Content starts
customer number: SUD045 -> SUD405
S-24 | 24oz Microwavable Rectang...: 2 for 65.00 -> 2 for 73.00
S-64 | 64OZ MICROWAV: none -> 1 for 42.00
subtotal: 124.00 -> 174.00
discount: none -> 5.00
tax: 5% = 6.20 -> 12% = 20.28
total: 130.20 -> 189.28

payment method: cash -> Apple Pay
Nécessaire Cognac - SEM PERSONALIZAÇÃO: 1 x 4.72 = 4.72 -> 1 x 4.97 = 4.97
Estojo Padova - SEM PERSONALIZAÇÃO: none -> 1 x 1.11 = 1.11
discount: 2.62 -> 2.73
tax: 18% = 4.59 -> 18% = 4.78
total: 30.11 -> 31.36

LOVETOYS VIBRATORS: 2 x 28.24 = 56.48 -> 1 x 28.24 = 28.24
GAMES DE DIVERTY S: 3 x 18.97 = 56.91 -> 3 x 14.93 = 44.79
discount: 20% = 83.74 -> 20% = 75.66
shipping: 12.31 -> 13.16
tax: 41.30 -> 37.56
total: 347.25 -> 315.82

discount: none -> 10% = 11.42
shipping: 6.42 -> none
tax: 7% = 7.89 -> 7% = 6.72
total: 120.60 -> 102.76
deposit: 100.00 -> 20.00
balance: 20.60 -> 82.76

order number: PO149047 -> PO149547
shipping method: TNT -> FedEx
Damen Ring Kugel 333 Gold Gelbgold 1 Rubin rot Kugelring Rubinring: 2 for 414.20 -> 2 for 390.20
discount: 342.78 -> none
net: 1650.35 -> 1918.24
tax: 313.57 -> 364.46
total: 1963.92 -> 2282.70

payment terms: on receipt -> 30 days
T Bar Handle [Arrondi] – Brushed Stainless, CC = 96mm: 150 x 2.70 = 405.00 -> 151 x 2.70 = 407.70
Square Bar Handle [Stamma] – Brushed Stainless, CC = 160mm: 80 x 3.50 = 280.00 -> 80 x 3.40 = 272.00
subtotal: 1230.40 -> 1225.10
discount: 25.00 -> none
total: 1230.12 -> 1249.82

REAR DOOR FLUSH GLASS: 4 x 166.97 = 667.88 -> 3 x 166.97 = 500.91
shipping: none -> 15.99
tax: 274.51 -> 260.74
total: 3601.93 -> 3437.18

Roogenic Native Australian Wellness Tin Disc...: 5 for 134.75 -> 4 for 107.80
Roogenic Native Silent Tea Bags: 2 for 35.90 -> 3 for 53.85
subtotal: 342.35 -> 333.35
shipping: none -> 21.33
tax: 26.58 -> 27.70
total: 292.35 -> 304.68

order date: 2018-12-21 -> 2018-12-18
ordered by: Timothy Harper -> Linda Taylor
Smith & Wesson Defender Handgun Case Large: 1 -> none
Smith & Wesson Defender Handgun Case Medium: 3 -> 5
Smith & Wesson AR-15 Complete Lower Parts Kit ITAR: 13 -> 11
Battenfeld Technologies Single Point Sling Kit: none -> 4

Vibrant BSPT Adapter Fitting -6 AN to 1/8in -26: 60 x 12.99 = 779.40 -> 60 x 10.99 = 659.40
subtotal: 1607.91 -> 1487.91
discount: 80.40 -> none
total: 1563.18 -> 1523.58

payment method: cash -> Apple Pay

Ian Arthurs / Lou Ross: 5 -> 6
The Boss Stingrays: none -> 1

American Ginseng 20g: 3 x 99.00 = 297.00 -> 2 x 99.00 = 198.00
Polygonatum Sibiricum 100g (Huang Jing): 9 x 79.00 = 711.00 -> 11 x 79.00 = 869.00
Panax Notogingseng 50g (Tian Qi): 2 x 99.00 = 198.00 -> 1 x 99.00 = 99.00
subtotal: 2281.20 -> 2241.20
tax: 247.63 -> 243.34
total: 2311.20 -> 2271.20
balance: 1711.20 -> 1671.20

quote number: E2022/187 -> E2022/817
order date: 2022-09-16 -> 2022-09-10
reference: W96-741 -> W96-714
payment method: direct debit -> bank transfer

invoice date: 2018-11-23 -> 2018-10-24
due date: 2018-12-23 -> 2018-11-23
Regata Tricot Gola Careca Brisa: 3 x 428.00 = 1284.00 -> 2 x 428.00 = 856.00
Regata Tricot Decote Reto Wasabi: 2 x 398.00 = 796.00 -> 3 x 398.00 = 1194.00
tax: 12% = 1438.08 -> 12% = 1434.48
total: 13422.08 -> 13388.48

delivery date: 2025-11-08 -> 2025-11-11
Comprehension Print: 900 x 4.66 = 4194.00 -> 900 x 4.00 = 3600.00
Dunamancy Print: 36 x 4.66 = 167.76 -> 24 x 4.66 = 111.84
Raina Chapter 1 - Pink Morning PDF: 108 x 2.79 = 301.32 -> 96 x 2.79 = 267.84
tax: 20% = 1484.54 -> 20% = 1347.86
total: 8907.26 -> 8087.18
Content ends
*About this task:* Return all of the above records exactly, leaving no line out.

*Reply:*
customer number: SUD045 -> SUD405
S-24 | 24oz Microwavable Rectang...: 2 for 65.00 -> 2 for 73.00
S-64 | 64OZ MICROWAV: none -> 1 for 42.00
subtotal: 124.00 -> 174.00
discount: none -> 5.00
tax: 5% = 6.20 -> 12% = 20.28
total: 130.20 -> 189.28

payment method: cash -> Apple Pay
Nécessaire Cognac - SEM PERSONALIZAÇÃO: 1 x 4.72 = 4.72 -> 1 x 4.97 = 4.97
Estojo Padova - SEM PERSONALIZAÇÃO: none -> 1 x 1.11 = 1.11
discount: 2.62 -> 2.73
tax: 18% = 4.59 -> 18% = 4.78
total: 30.11 -> 31.36

LOVETOYS VIBRATORS: 2 x 28.24 = 56.48 -> 1 x 28.24 = 28.24
GAMES DE DIVERTY S: 3 x 18.97 = 56.91 -> 3 x 14.93 = 44.79
discount: 20% = 83.74 -> 20% = 75.66
shipping: 12.31 -> 13.16
tax: 41.30 -> 37.56
total: 347.25 -> 315.82

discount: none -> 10% = 11.42
shipping: 6.42 -> none
tax: 7% = 7.89 -> 7% = 6.72
total: 120.60 -> 102.76
deposit: 100.00 -> 20.00
balance: 20.60 -> 82.76

order number: PO149047 -> PO149547
shipping method: TNT -> FedEx
Damen Ring Kugel 333 Gold Gelbgold 1 Rubin rot Kugelring Rubinring: 2 for 414.20 -> 2 for 390.20
discount: 342.78 -> none
net: 1650.35 -> 1918.24
tax: 313.57 -> 364.46
total: 1963.92 -> 2282.70

payment terms: on receipt -> 30 days
T Bar Handle [Arrondi] – Brushed Stainless, CC = 96mm: 150 x 2.70 = 405.00 -> 151 x 2.70 = 407.70
Square Bar Handle [Stamma] – Brushed Stainless, CC = 160mm: 80 x 3.50 = 280.00 -> 80 x 3.40 = 272.00
subtotal: 1230.40 -> 1225.10
discount: 25.00 -> none
total: 1230.12 -> 1249.82

REAR DOOR FLUSH GLASS: 4 x 166.97 = 667.88 -> 3 x 166.97 = 500.91
shipping: none -> 15.99
tax: 274.51 -> 260.74
total: 3601.93 -> 3437.18

Roogenic Native Australian Wellness Tin Disc...: 5 for 134.75 -> 4 for 107.80
Roogenic Native Silent Tea Bags: 2 for 35.90 -> 3 for 53.85
subtotal: 342.35 -> 333.35
shipping: none -> 21.33
tax: 26.58 -> 27.70
total: 292.35 -> 304.68

order date: 2018-12-21 -> 2018-12-18
ordered by: Timothy Harper -> Linda Taylor
Smith & Wesson Defender Handgun Case Large: 1 -> none
Smith & Wesson Defender Handgun Case Medium: 3 -> 5
Smith & Wesson AR-15 Complete Lower Parts Kit ITAR: 13 -> 11
Battenfeld Technologies Single Point Sling Kit: none -> 4

Vibrant BSPT Adapter Fitting -6 AN to 1/8in -26: 60 x 12.99 = 779.40 -> 60 x 10.99 = 659.40
subtotal: 1607.91 -> 1487.91
discount: 80.40 -> none
total: 1563.18 -> 1523.58

payment method: cash -> Apple Pay

Ian Arthurs / Lou Ross: 5 -> 6
The Boss Stingrays: none -> 1

American Ginseng 20g: 3 x 99.00 = 297.00 -> 2 x 99.00 = 198.00
Polygonatum Sibiricum 100g (Huang Jing): 9 x 79.00 = 711.00 -> 11 x 79.00 = 869.00
Panax Notogingseng 50g (Tian Qi): 2 x 99.00 = 198.00 -> 1 x 99.00 = 99.00
subtotal: 2281.20 -> 2241.20
tax: 247.63 -> 243.34
total: 2311.20 -> 2271.20
balance: 1711.20 -> 1671.20

quote number: E2022/187 -> E2022/817
order date: 2022-09-16 -> 2022-09-10
reference: W96-741 -> W96-714
payment method: direct debit -> bank transfer

invoice date: 2018-11-23 -> 2018-10-24
due date: 2018-12-23 -> 2018-11-23
Regata Tricot Gola Careca Brisa: 3 x 428.00 = 1284.00 -> 2 x 428.00 = 856.00
Regata Tricot Decote Reto Wasabi: 2 x 398.00 = 796.00 -> 3 x 398.00 = 1194.00
tax: 12% = 1438.08 -> 12% = 1434.48
total: 13422.08 -> 13388.48

delivery date: 2025-11-08 -> 2025-11-11
Comprehension Print: 900 x 4.66 = 4194.00 -> 900 x 4.00 = 3600.00
Dunamancy Print: 36 x 4.66 = 167.76 -> 24 x 4.66 = 111.84
Raina Chapter 1 - Pink Morning PDF: 108 x 2.79 = 301.32 -> 96 x 2.79 = 267.84
tax: 20% = 1484.54 -> 20% = 1347.86
total: 8907.26 -> 8087.18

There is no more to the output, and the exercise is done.